- [ENTRIES SUPPLIED]
----

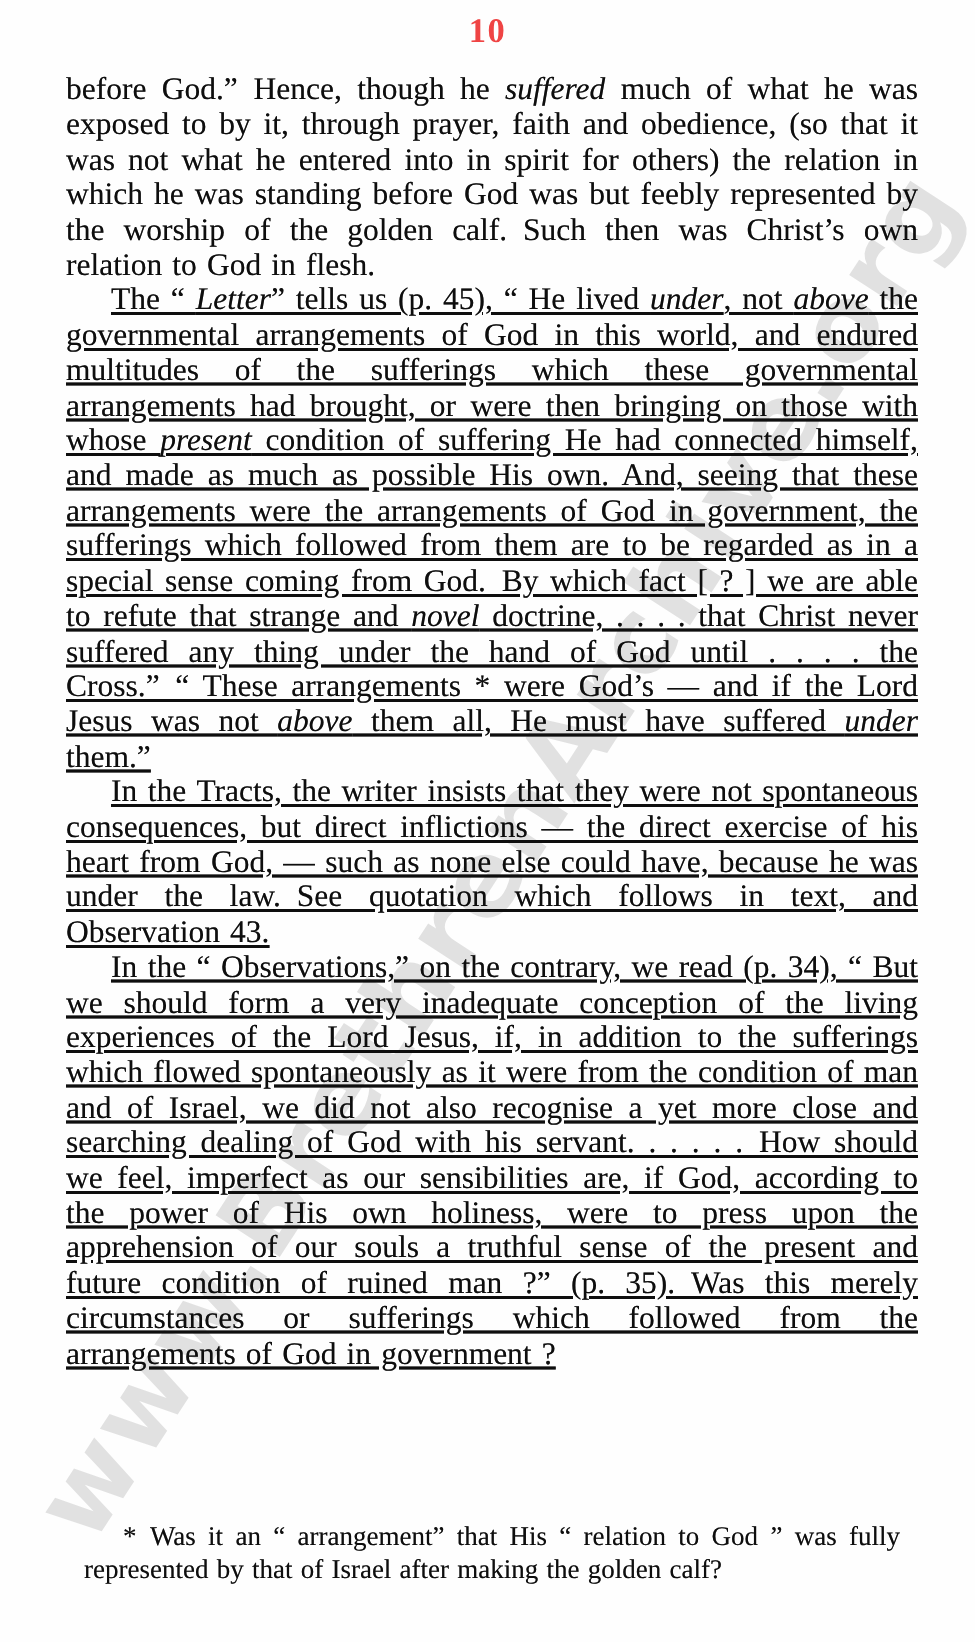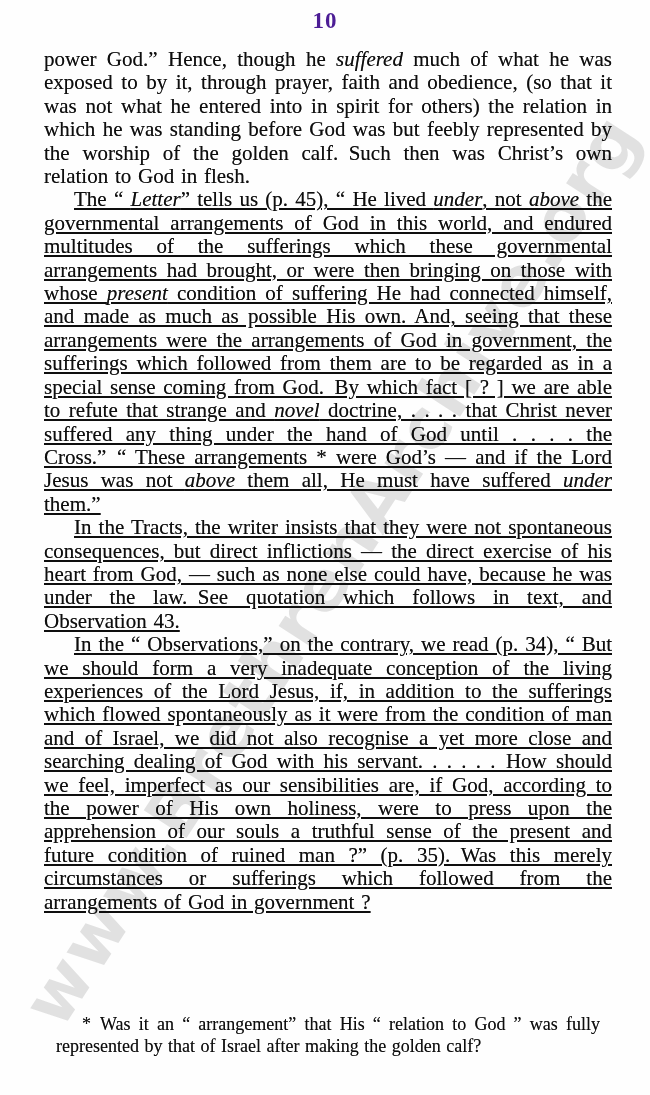--- a/index.html
+++ b/index.html
@@ -25,7 +25,7 @@
     font-size: 23px;
     font-weight: 700;
     letter-spacing: 1px;
-    color: #4c1d95;
+    color: #ef4444;
   }
   .body-text {
     position: absolute;

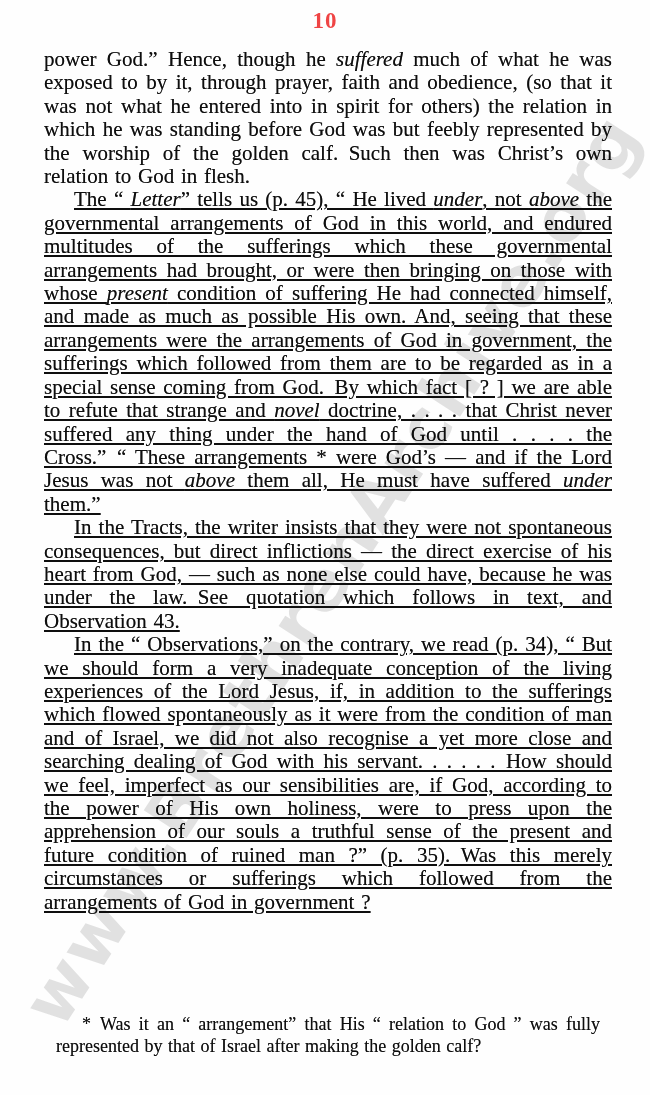--- a/index.html
+++ b/index.html
@@ -86,7 +86,7 @@
   <div class="watermark">www.BrethrenArchive.org</div>
   <div class="page-number">10</div>
   <div class="body-text">
-      <p class=""><span>power God.” Hence, though he </span><em>suffered</em><span> much of what he was exposed to by it, through prayer, faith and obedience, (so that it was not what he entered into in spirit for others) the relation in which he was standing before God was but feebly represented by the worship of the golden calf. Such then was Christ’s own relation to God in flesh.</span></p>
+      <p class=""><span>before God.” Hence, though he </span><em>suffered</em><span> much of what he was exposed to by it, through prayer, faith and obedience, (so that it was not what he entered into in spirit for others) the relation in which he was standing before God was but feebly represented by the worship of the golden calf. Such then was Christ’s own relation to God in flesh.</span></p>
       <p class="indent"><span>The “ </span><em>Letter</em><span>” tells us (p. 45), “ He lived </span><em>under</em><span>, not </span><em>above</em><span> the governmental arrangements of God in this world, and endured multitudes of the sufferings which these governmental arrangements had brought, or were then bringing on those with whose </span><em>present</em><span> condition of suffering He had connected himself, and made as much as possible His own. And, seeing that these arrangements were the arrangements of God in government, the sufferings which followed from them are to be regarded as in a special sense coming from God. By which fact [ ? ] we are able to refute that strange and </span><em>novel</em><span> doctrine, . . . . that Christ never suffered any thing under the hand of God until . . . . the Cross.” “ These arrangements * were God’s — and if the Lord Jesus was not </span><em>above</em><span> them all, He must have suffered </span><em>under</em><span> them.”</span></p>
       <p class="indent"><span>In the Tracts, the writer insists that they were not spontaneous consequences, but direct inflictions — the direct exercise of his heart from God, — such as none else could have, because he was under the law. See quotation which follows in text, and Observation 43.</span></p>
       <p class="indent"><span>In the “ Observations,” on the contrary, we read (p. 34), “ But we should form a very inadequate conception of the living experiences of the Lord Jesus, if, in addition to the sufferings which flowed spontaneously as it were from the condition of man and of Israel, we did not also recognise a yet more close and searching dealing of God with his servant. . . . . . How should we feel, imperfect as our sensibilities are, if God, according to the power of His own holiness, were to press upon the apprehension of our souls a truthful sense of the present and future condition of ruined man ?” (p. 35). Was this merely circumstances or sufferings which followed from the arrangements of God in government ?</span></p>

----

Everything in the data except the pictures should be restated word for word.

- [TASK SOLUTION]
--- a/index.html
+++ b/index.html
@@ -25,7 +25,7 @@
     font-size: 23px;
     font-weight: 700;
     letter-spacing: 1px;
-    color: #4c1d95;
+    color: #ef4444;
   }
   .body-text {
     position: absolute;

--- a/index.html
+++ b/index.html
@@ -86,7 +86,7 @@
   <div class="watermark">www.BrethrenArchive.org</div>
   <div class="page-number">10</div>
   <div class="body-text">
-      <p class=""><span>power God.” Hence, though he </span><em>suffered</em><span> much of what he was exposed to by it, through prayer, faith and obedience, (so that it was not what he entered into in spirit for others) the relation in which he was standing before God was but feebly represented by the worship of the golden calf. Such then was Christ’s own relation to God in flesh.</span></p>
+      <p class=""><span>before God.” Hence, though he </span><em>suffered</em><span> much of what he was exposed to by it, through prayer, faith and obedience, (so that it was not what he entered into in spirit for others) the relation in which he was standing before God was but feebly represented by the worship of the golden calf. Such then was Christ’s own relation to God in flesh.</span></p>
       <p class="indent"><span>The “ </span><em>Letter</em><span>” tells us (p. 45), “ He lived </span><em>under</em><span>, not </span><em>above</em><span> the governmental arrangements of God in this world, and endured multitudes of the sufferings which these governmental arrangements had brought, or were then bringing on those with whose </span><em>present</em><span> condition of suffering He had connected himself, and made as much as possible His own. And, seeing that these arrangements were the arrangements of God in government, the sufferings which followed from them are to be regarded as in a special sense coming from God. By which fact [ ? ] we are able to refute that strange and </span><em>novel</em><span> doctrine, . . . . that Christ never suffered any thing under the hand of God until . . . . the Cross.” “ These arrangements * were God’s — and if the Lord Jesus was not </span><em>above</em><span> them all, He must have suffered </span><em>under</em><span> them.”</span></p>
       <p class="indent"><span>In the Tracts, the writer insists that they were not spontaneous consequences, but direct inflictions — the direct exercise of his heart from God, — such as none else could have, because he was under the law. See quotation which follows in text, and Observation 43.</span></p>
       <p class="indent"><span>In the “ Observations,” on the contrary, we read (p. 34), “ But we should form a very inadequate conception of the living experiences of the Lord Jesus, if, in addition to the sufferings which flowed spontaneously as it were from the condition of man and of Israel, we did not also recognise a yet more close and searching dealing of God with his servant. . . . . . How should we feel, imperfect as our sensibilities are, if God, according to the power of His own holiness, were to press upon the apprehension of our souls a truthful sense of the present and future condition of ruined man ?” (p. 35). Was this merely circumstances or sufferings which followed from the arrangements of God in government ?</span></p>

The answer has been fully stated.